Tuning Out, Tuning In With Himalayan Salt

By Ann Brown Founder, Saltability | July 08, 2018

In a world of computers and smartphones and a continual drive toward the next best thing, technology permeates every corner of our day-to-day lives. We're connected in ways we've never been before, which can be wonderful for building community and promoting business on a national and even international scale, but with that constant connection comes high levels of stress - our "plugged-in" lives are not only exhausting us mentally but also physically, as they throw off our bodies' natural frequencies and leave us drained and unbalanced as a result.

Ideally, hotels and spas are places of rest and relaxation, but how do we promote a spa-like atmosphere for guests and travelers who arrive with smartphone in hand and business on the brain? Pure Himalayan salt, with its 84 naturally occurring minerals, is a natural combatant to the negative impact of toxic frequencies we live with every day. By harnessing its healing properties in skillfully designed ways, hotels and spas can create a calming environment that physically counteracts stress and promotes greater health and overall balance.

Why It Works

The earth is surrounded by an electromagnetic belt, which brings with it an electromagnetic field of vibration, known as the Shumann resonance frequency. This frequency is measured at 7.83 Hz (cycles) per second, which is the resonant frequency of the earth. That same 7.83 Hz per second is also the ideal resonant frequency of each of the mammals that live on the earth, including humans.

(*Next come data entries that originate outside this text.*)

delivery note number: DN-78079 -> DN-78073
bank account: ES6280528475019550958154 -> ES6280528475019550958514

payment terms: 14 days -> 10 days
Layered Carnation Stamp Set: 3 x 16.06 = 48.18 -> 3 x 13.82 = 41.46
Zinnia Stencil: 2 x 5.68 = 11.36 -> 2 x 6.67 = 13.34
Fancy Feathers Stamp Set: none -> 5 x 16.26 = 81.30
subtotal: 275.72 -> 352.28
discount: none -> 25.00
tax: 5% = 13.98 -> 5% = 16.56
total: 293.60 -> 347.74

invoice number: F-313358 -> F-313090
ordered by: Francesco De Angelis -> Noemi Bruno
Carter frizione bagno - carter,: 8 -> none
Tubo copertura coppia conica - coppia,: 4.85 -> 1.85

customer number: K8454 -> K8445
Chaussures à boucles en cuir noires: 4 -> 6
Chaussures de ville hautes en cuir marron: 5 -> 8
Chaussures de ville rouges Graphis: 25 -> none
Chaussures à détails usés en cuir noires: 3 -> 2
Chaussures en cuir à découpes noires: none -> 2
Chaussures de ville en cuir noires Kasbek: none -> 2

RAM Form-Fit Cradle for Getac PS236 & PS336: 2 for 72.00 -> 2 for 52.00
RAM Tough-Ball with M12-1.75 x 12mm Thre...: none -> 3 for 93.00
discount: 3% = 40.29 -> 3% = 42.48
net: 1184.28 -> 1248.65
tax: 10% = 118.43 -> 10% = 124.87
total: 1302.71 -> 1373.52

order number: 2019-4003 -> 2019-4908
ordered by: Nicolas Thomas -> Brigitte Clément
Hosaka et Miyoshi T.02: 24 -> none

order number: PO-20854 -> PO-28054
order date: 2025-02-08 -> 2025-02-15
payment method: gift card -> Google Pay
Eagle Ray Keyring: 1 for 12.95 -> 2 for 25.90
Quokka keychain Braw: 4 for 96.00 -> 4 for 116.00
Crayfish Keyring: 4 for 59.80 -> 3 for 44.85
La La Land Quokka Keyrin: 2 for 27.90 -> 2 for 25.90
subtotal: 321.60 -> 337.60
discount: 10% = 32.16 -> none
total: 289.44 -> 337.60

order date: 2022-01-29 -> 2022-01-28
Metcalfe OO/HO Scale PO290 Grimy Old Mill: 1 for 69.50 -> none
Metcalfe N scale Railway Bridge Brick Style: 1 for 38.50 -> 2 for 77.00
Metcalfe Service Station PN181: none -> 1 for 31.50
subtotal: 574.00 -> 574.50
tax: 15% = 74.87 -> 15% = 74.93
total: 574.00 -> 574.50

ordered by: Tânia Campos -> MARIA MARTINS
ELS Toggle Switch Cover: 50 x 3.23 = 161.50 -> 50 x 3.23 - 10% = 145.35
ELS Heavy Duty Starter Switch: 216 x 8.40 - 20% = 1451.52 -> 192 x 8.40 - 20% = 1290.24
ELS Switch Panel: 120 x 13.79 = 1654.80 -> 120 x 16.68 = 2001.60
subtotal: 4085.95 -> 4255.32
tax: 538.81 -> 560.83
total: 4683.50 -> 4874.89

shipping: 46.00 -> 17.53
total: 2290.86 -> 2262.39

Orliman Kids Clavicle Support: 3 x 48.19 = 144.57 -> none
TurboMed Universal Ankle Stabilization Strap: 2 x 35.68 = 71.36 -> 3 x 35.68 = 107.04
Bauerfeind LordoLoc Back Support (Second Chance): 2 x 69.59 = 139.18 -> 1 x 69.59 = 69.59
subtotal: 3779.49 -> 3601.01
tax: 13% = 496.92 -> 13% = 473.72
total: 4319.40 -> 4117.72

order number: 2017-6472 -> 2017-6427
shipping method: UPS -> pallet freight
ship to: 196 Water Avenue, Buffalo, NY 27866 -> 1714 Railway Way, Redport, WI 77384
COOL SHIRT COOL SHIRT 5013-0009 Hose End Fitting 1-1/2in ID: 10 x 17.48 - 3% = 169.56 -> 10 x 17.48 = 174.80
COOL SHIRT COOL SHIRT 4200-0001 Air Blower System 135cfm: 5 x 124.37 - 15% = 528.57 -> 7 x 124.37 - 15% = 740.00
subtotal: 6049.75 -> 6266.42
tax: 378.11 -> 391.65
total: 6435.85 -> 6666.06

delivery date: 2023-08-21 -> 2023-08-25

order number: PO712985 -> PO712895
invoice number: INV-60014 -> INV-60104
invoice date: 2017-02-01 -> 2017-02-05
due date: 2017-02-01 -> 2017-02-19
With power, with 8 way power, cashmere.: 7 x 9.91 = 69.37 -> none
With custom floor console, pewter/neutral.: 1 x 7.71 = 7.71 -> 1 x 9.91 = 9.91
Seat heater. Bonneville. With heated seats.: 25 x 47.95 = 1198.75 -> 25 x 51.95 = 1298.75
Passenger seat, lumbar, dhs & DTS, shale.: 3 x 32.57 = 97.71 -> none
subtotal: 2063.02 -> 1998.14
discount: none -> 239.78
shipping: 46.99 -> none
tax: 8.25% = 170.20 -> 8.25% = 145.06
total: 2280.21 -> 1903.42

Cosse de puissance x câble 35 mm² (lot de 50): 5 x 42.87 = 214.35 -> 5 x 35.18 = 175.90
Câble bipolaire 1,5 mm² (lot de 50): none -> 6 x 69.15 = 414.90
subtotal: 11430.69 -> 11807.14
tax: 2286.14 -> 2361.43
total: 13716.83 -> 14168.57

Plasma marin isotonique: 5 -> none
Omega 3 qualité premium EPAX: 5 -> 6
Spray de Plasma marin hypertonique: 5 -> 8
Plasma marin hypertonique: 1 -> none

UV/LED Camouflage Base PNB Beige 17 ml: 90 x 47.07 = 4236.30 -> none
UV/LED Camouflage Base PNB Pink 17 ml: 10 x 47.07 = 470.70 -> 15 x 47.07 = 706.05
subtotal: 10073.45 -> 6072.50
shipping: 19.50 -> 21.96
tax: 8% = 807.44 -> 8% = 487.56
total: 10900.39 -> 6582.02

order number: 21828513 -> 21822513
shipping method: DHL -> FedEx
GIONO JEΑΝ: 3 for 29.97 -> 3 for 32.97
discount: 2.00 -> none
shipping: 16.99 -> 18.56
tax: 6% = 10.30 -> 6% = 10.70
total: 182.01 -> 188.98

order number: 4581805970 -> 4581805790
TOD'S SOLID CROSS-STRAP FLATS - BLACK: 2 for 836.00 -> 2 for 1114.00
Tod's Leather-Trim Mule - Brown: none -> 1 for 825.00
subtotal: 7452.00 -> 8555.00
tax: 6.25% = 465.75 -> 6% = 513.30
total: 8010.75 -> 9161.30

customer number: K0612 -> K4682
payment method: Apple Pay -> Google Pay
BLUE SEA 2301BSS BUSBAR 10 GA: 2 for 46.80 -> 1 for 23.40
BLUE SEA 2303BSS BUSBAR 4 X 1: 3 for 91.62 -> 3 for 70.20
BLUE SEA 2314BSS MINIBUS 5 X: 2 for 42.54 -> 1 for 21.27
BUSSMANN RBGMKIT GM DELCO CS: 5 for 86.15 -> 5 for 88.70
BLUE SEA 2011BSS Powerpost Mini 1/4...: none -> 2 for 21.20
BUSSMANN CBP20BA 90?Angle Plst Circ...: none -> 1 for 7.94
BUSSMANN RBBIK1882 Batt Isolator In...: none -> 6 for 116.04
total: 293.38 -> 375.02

Without interference, human bodies remain at that ideal resonant frequency, keeping their bodies balanced. However, all of our electronic devices, with their varying wavelengths and resonant frequencies, disrupt the natural, ideal resonant frequency within our bodies. This rings especially true in our homes and offices, where we keep so many of these electronics.

Fortunately, Himalayan salt can naturally rebalance the body by neutralizing the artificial electromagnetic wavelengths that so often surround us. Both chemically and physically, salt is considered a neutral primal element. In its neutral state, salt crystals exhibit the exact same resonant frequency as the earth itself.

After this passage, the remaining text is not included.